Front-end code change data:

━━━

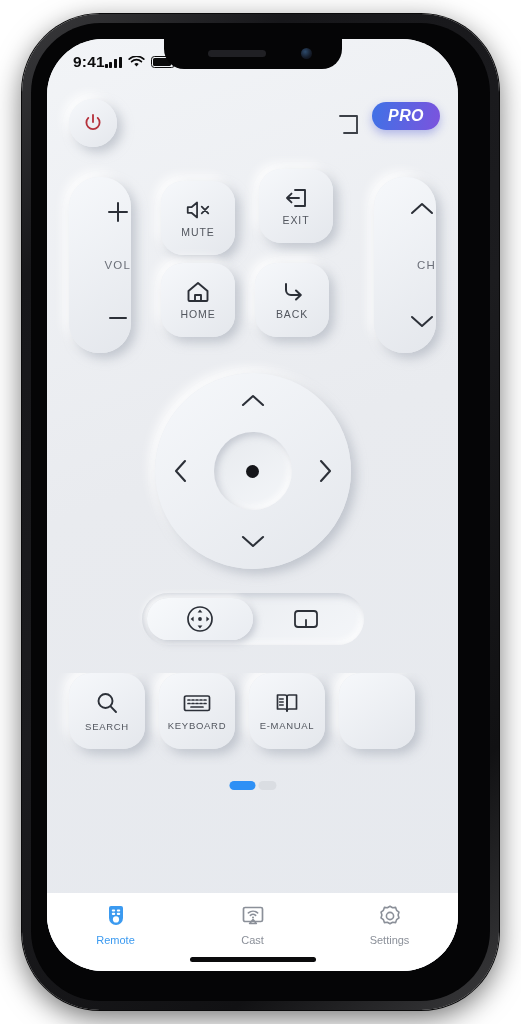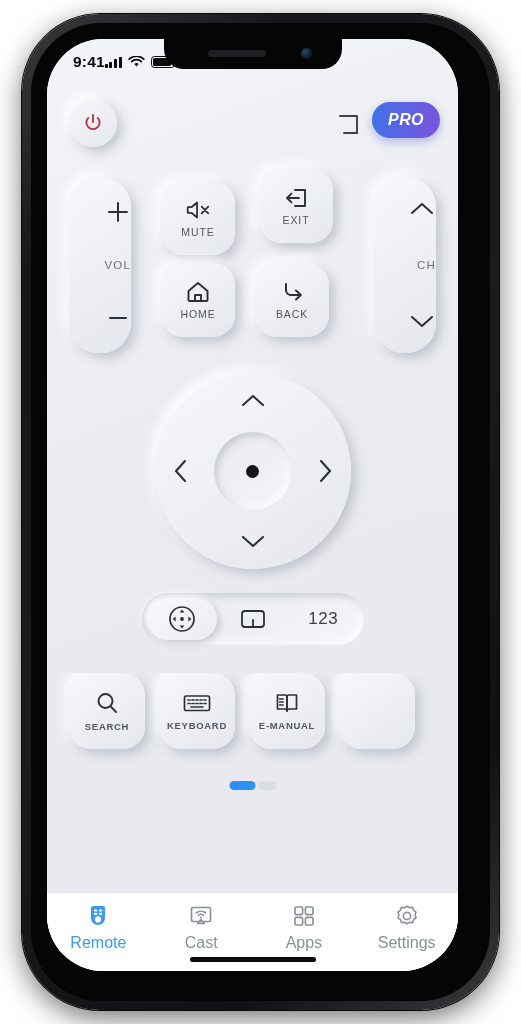"PRO" #pro-badge { height: 36px -> 28px }
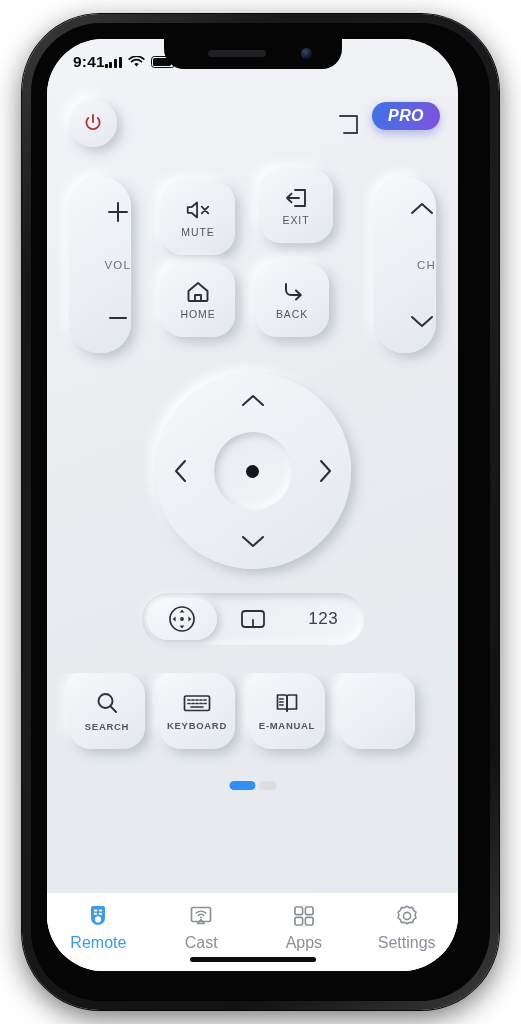"123" div.mode-seg { html: <div> <span>123</span> </div> -> none }
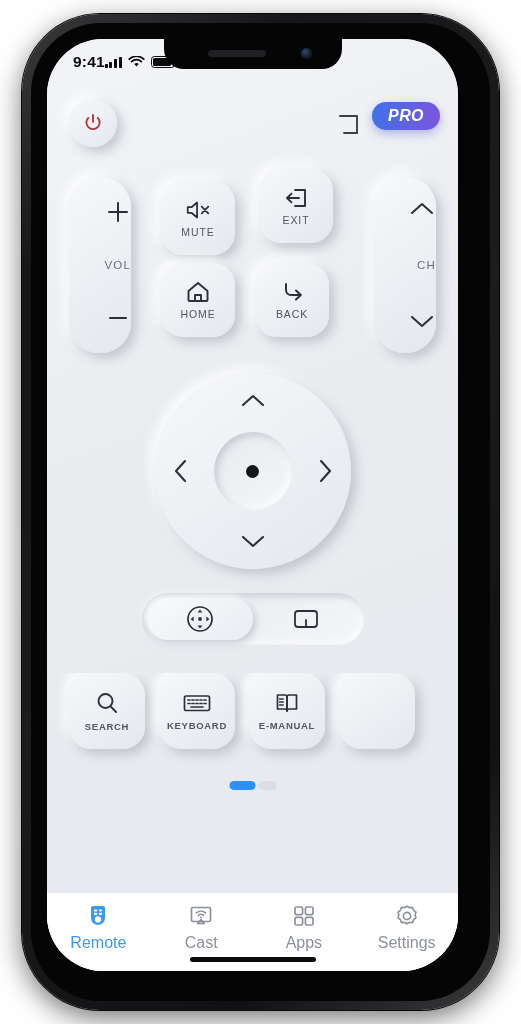"SEARCH" .shortcut .lbl { font-weight: 700 -> 400 }
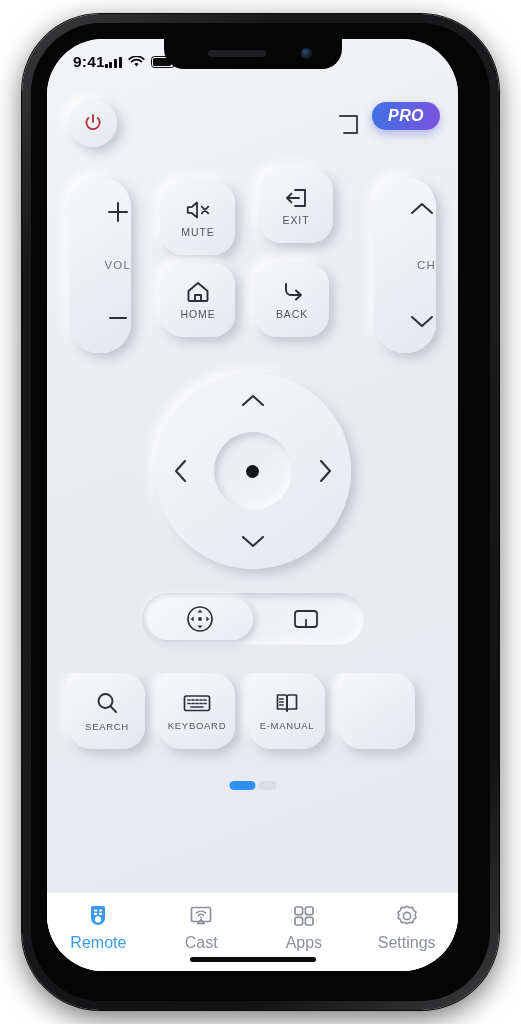"Remote" .tab .lbl { font-size: 16px -> 11px }
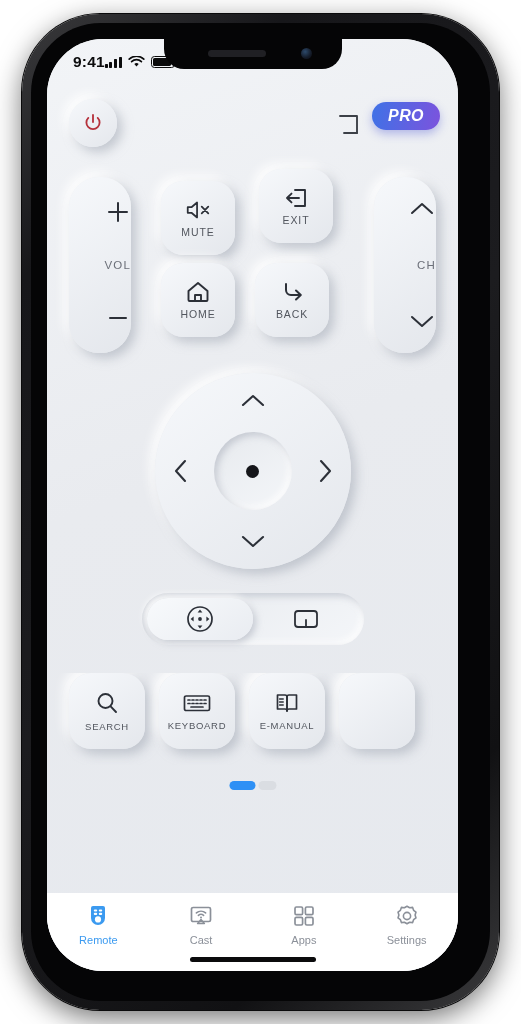"Apps" div.tab { html: <div> <svg> <rect></rect> <rect></rect> <rect></rect> <rect></rect> </svg> <div>Apps</div> </div> -> none }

━━━

Your task is to set down the records shown above exactly, minus any pictures.

Your solution:
"PRO" #pro-badge { height: 36px -> 28px }
"123" div.mode-seg { html: <div> <span>123</span> </div> -> none }
"SEARCH" .shortcut .lbl { font-weight: 700 -> 400 }
"Remote" .tab .lbl { font-size: 16px -> 11px }
"Apps" div.tab { html: <div> <svg> <rect></rect> <rect></rect> <rect></rect> <rect></rect> </svg> <div>Apps</div> </div> -> none }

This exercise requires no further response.